Quando os novos meios de comunicação surgiram, havia uma promessa de que seríamos menos sozinhos. Minha mãe me conta até hoje sobre a surpresa que ela teve quando, em meados dos anos 1990, meu pai chegou em casa contando que havia chegado uma nova máquina no seu trabalho. Essa máquina era maravilhosa: as pessoas enviavam um documento de um lado do mundo e o papel poderia sair de outro local completamente diferente!


Era o fax.


Hoje, o fax está ultrapassado. Em poucas décadas, a comunicação se tornou extremamente mais rápida. Em 1996, lançaram o ICQ. Em 1999, surgiu o MSN. Logo depois, outras redes sociais e formas de conexão se desenvolveram, até chegar nas mais usadas no mundo de hoje: o falecido Twitter (agora chamado de X), o Facebook, o Instagram, o Whatsapp e o Tiktok.


Essas formas de comunicação, abriram possibilidades nunca antes pensadas. Tornou-se mais fácil se envolver em comunidades ao redor do mundo, por exemplo. Agora, você poderia ser parte da comunidade emo ou kpop, mesmo habitando em uma cultura completamente diferente. Em 2001, o projeto Wikipedia também começou, reunindo pessoas que queriam contribuir com a sistematização do conhecimento humano. Ou seja, passou a ser possível ter acesso a temas que só existiam nas bibliotecas. Isso foi um grande passo em direção a democratização do conhecimento.


No entanto, nada disso significou que a humanidade estava se tornando melhor, como um todo. Obviamente, porque a internet faz parte de um sistema que estamos inseridos. Todos esses avanços coexistem com níveis absurdos de desigualdade social, de violência e de discriminação. Portanto, as formas de comunicação online também passaram a refletir e aprofundar essas questões sociais. O anonimato e a segurança trazida pela sensação de que estamos ocultos por trás de um perfil online, por exemplo, permitiu que os discursos de ódio e as fake news se disseminassem. Muitos continuam sem acesso a democratização trazida pelo avanço tecnológico e o uso indiscriminado de inteligência artificial está prejudicando as capacidades cognitivas de pessoas com baixa escolarização.

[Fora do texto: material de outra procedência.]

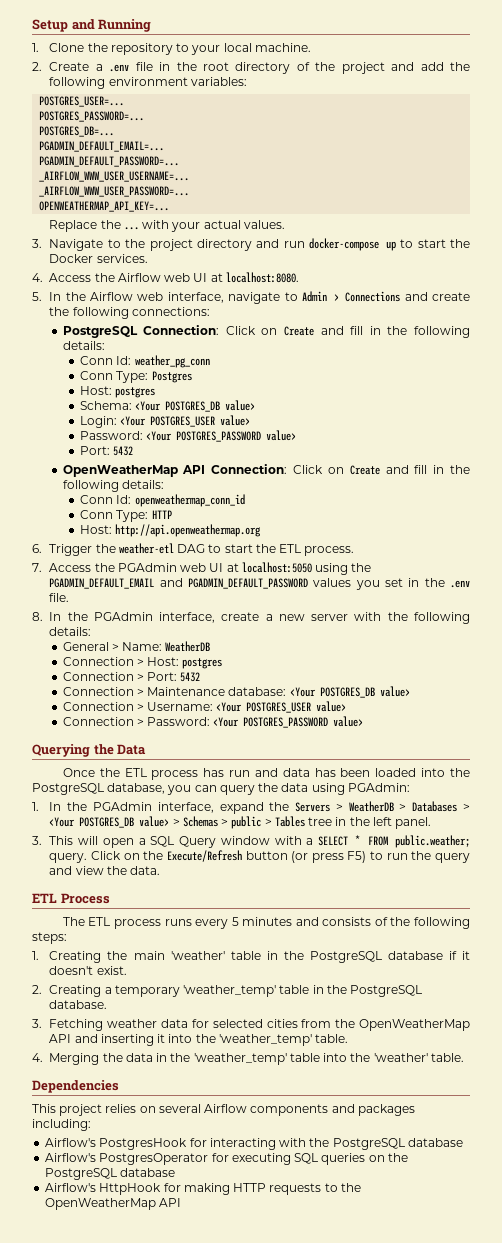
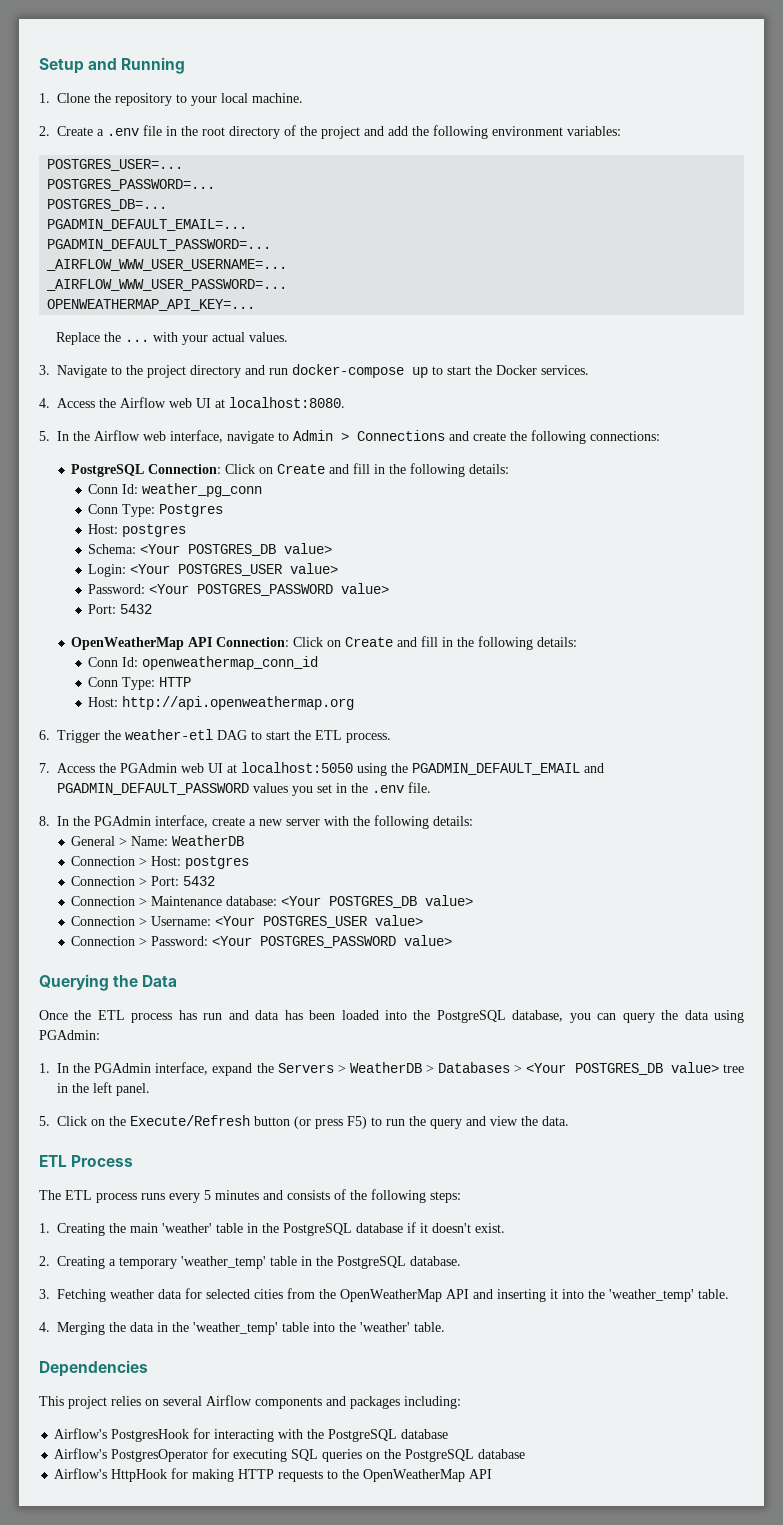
- 1. In the PGAdmin interface, expand the Servers > WeatherDB > Databases > <Your POSTGRES_DB value> > Schemas > public > Tables tree in the left panel.
+ 1. In the PGAdmin interface, expand the Servers > WeatherDB > Databases > <Your POSTGRES_DB value> tree in the left panel.
- 3. This will open a SQL Query window with a SELECT * FROM public.weather; query. Click on the Execute/Refresh button (or press F5) to run the query and view the data.
+ 5. Click on the Execute/Refresh button (or press F5) to run the query and view the data.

Além de tudo isso, não estamos nos sentindo menos sozinhos. Pelo contrário, o sentimento de solidão aumentou. As pessoas fogem de atender o telefone tal qual o diabo foge da cruz. A preferência por se comunicar em texto se infiltrou na maior parte da população com acesso a redes como o whatsapp. É muito mais conveniente digitar ao invés de falar.

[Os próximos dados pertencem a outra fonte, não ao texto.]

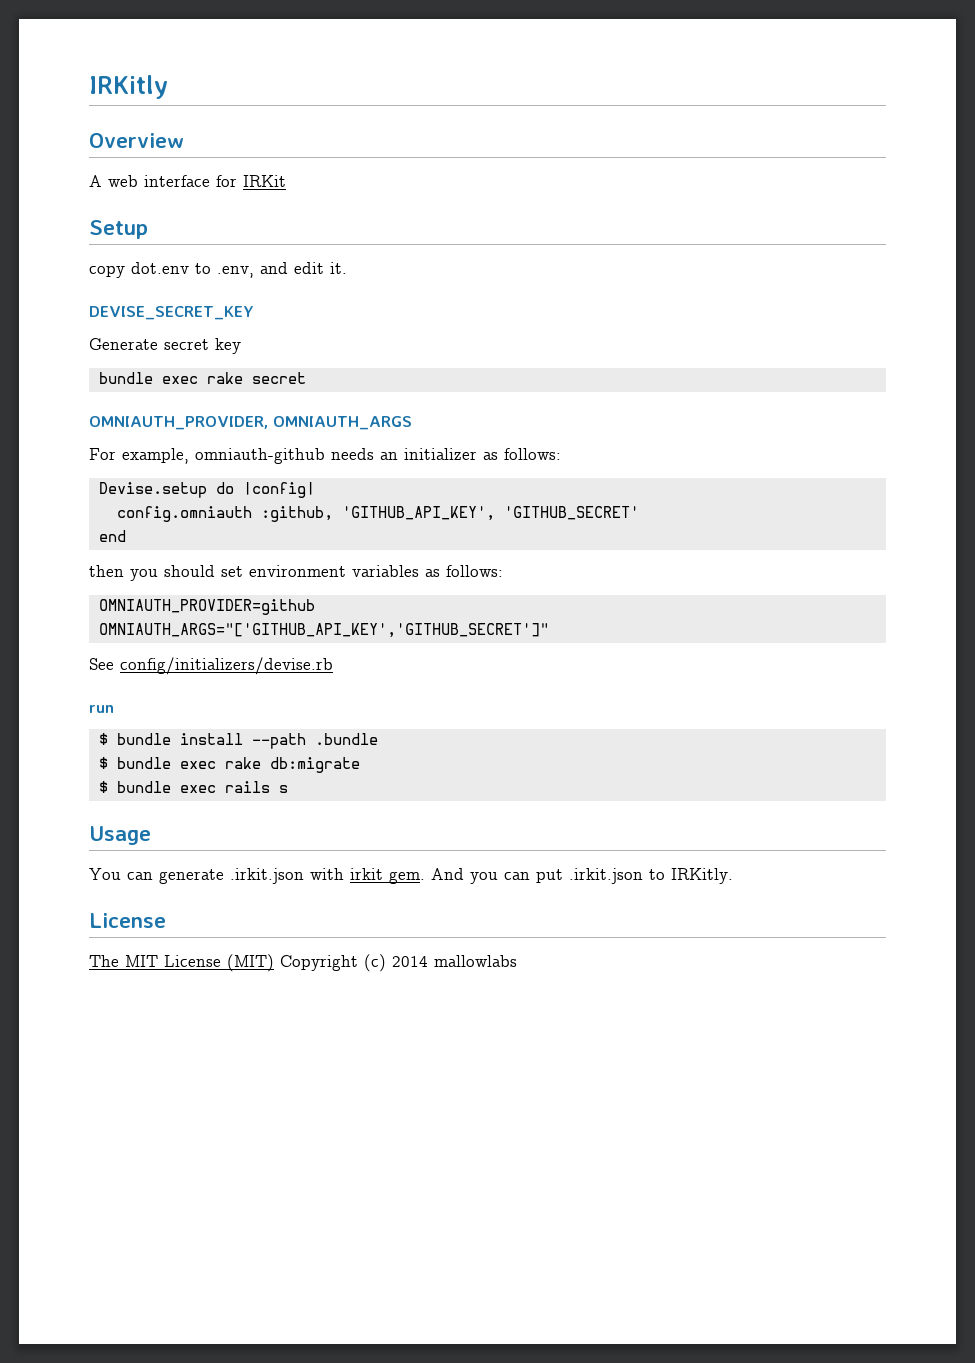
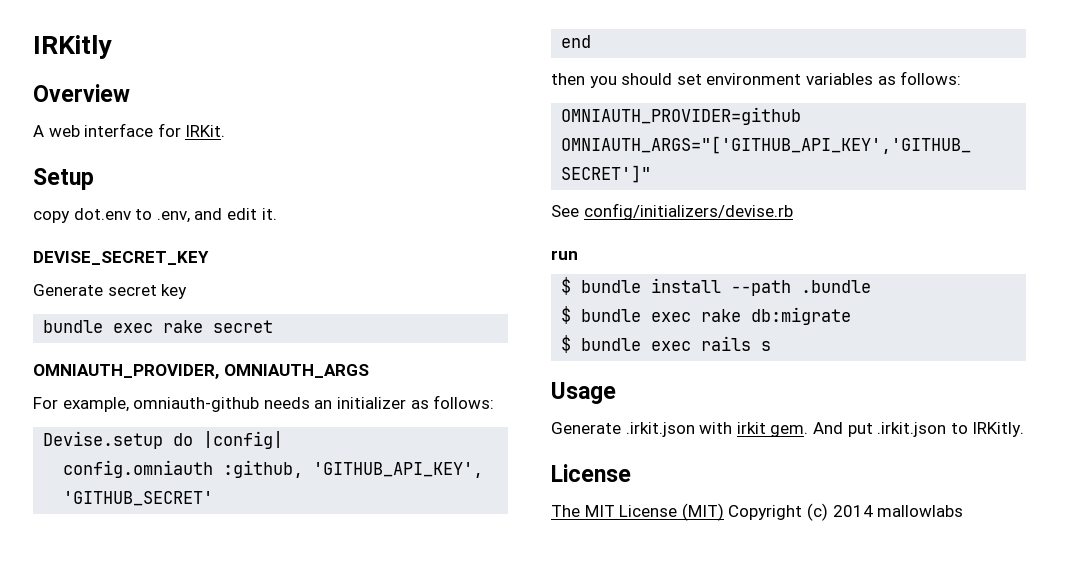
- A web interface for IRKit
+ A web interface for IRKit.
- You can generate .irkit.json with irkit gem.
+ Generate .irkit.json with irkit gem.
- And you can put .irkit.json to IRKitly.
+ And put .irkit.json to IRKitly.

Mas será que as relações sociais deveriam ser tão convenientes assim?


Não precisamos mais ligar para pedir uma receita ou chamar um amigo para fazer uma sopa quando estamos doentes porque temos aplicativos de delivery na palma da mão.


A facilidade é inegável e não acredito que exista um mundo em que possamos voltar atrás. Tão pouco acredito que seja aceitável romantizar o mundo de antes.

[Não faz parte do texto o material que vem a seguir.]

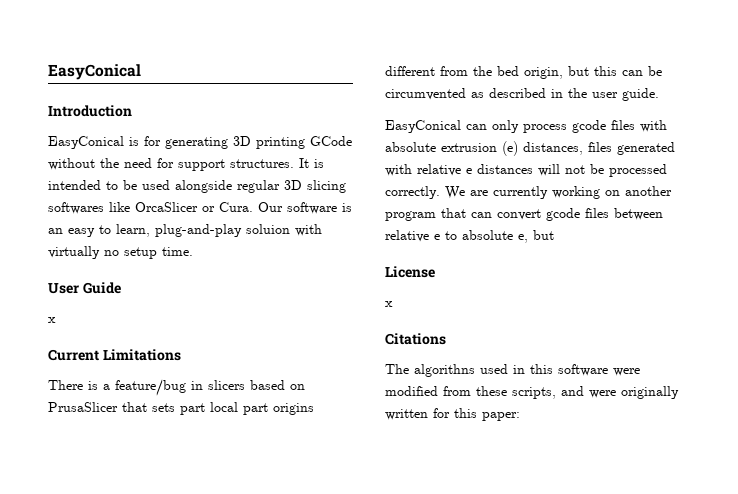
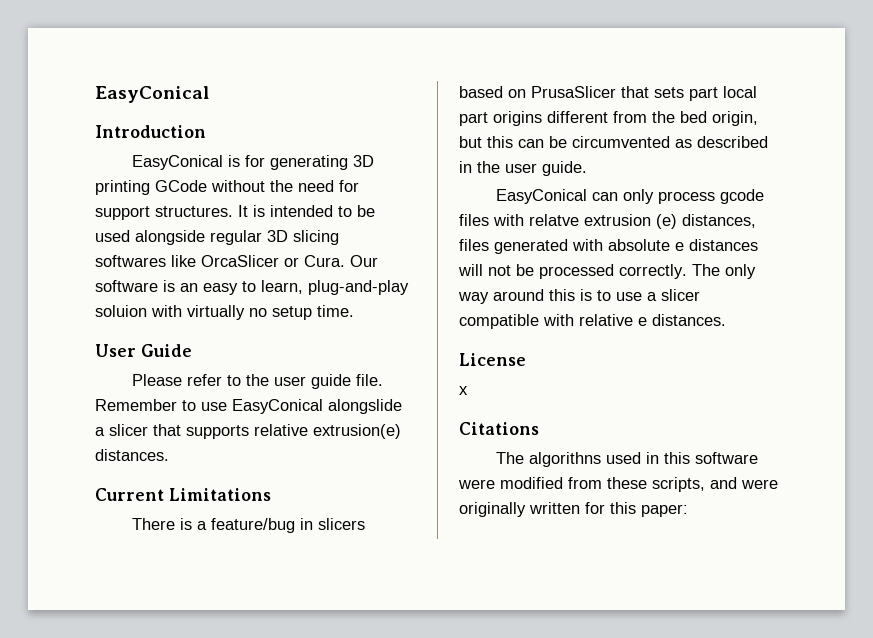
  User Guide
- x
+ Please refer to the user guide file. Remember to use EasyConical alongslide a slicer that supports relative extrusion(e) distances.
- EasyConical can only process gcode files with absolute extrusion (e) distances, files generated with relative e distances will not be processed correctly.
+ EasyConical can only process gcode files with relatve extrusion (e) distances, files generated with absolute e distances will not be processed correctly.
- We are currently working on another program that can convert gcode files between relative e to absolute e, but
+ The only way around this is to use a slicer compatible with relative e distances.

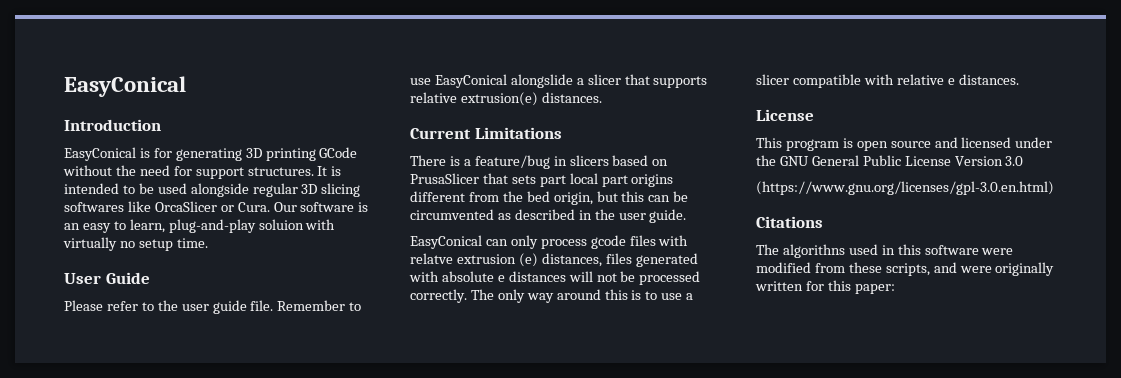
- x
+ This program is open source and licensed under the GNU General Public License Version 3.0
+ (https://www.gnu.org/licenses/gpl-3.0.en.html)

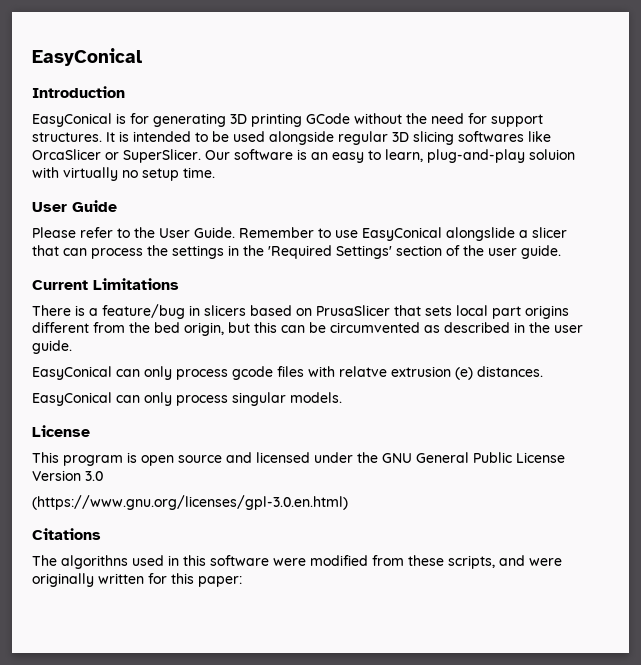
- It is intended to be used alongside regular 3D slicing softwares like OrcaSlicer or Cura.
+ It is intended to be used alongside regular 3D slicing softwares like OrcaSlicer or SuperSlicer.
- Please refer to the user guide file.
+ Please refer to the User Guide.
- Remember to use EasyConical alongslide a slicer that supports relative extrusion(e) distances.
+ Remember to use EasyConical alongslide a slicer that can process the settings in the 'Required Settings' section of the user guide.
- There is a feature/bug in slicers based on PrusaSlicer that sets part local part origins different from the bed origin, but this can be circumvented as described in the user guide.
+ There is a feature/bug in slicers based on PrusaSlicer that sets local part origins different from the bed origin, but this can be circumvented as described in the user guide.
- EasyConical can only process gcode files with relatve extrusion (e) distances, files generated with absolute e distances will not be processed correctly. The only way around this is to use a slicer compatible with relative e distances.
+ EasyConical can only process gcode files with relatve extrusion (e) distances.
+ EasyConical can only process singular models.

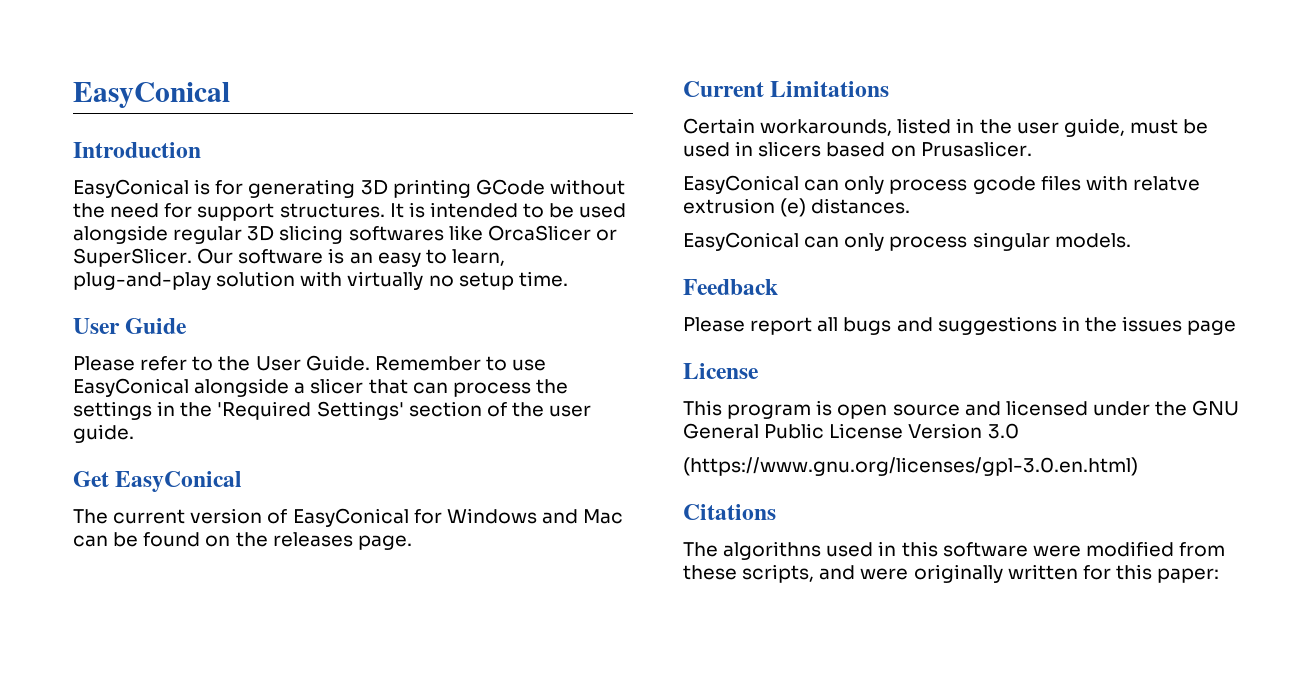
- Our software is an easy to learn, plug-and-play soluion with virtually no setup time.
+ Our software is an easy to learn, plug-and-play solution with virtually no setup time.
- Remember to use EasyConical alongslide a slicer that can process the settings in the 'Required Settings' section of the user guide.
+ Remember to use EasyConical alongside a slicer that can process the settings in the 'Required Settings' section of the user guide.
+ Get EasyConical
+ The current version of EasyConical for Windows and Mac can be found on the releases page.
  Current Limitations
- There is a feature/bug in slicers based on PrusaSlicer that sets local part origins different from the bed origin, but this can be circumvented as described in the user guide.
+ Certain workarounds, listed in the user guide, must be used in slicers based on Prusaslicer.
+ Feedback
+ Please report all bugs and suggestions in the issues page

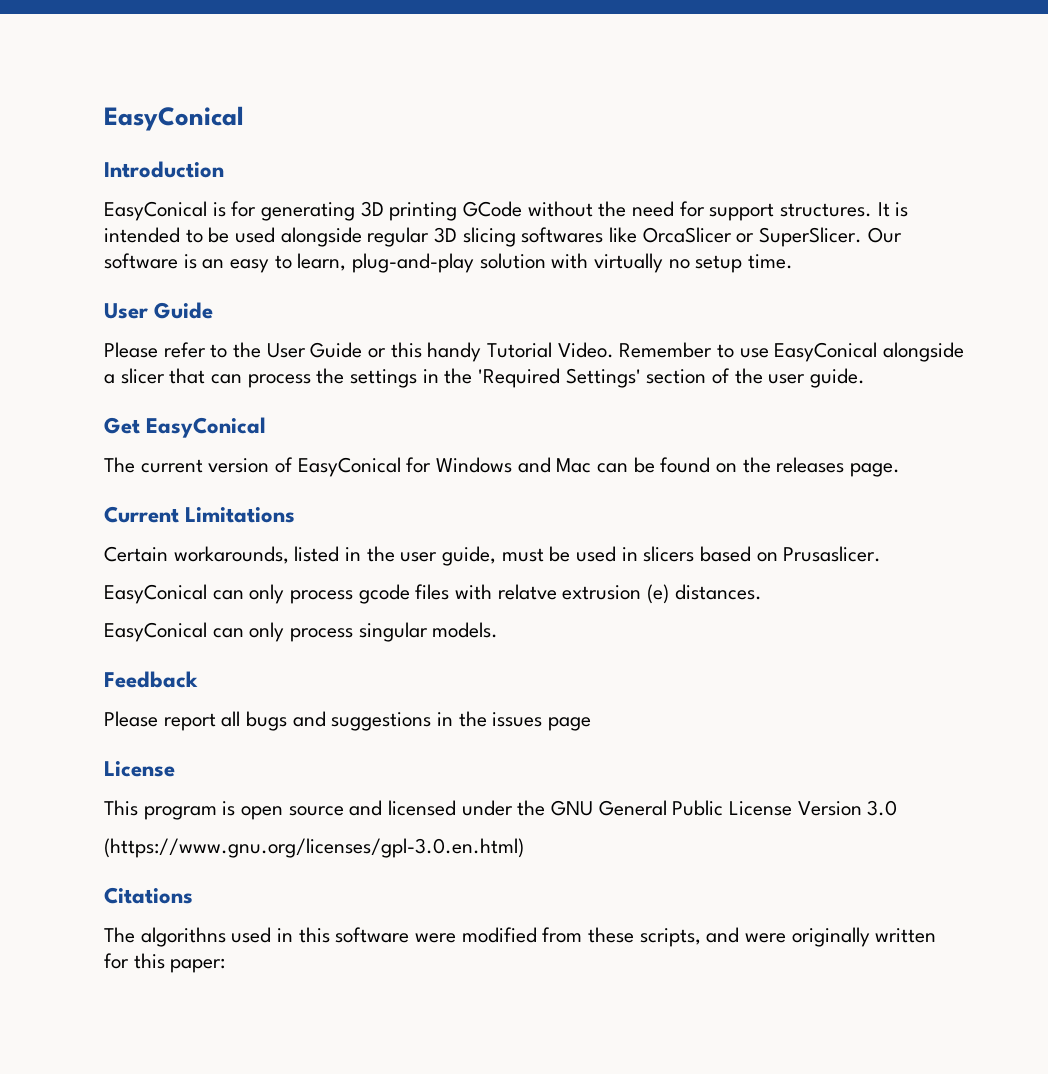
- Please refer to the User Guide.
+ Please refer to the User Guide or this handy Tutorial Video.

Mas temos que refletir, porque ainda há maneiras de criarmos uma rede de apoio mais ampla. Ainda que isso exija sairmos da nossa zona de conforto. Atender o telefone, sair de casa e ir para um lugar diferente ou ter uma conversa importante presencialmente.


Com certeza podemos viver nos sentindo sozinhos. Mas, correndo o risco de ser clichê, ainda sou uma pessoa que acredita que para irmos mais longe, precisamos ir juntos.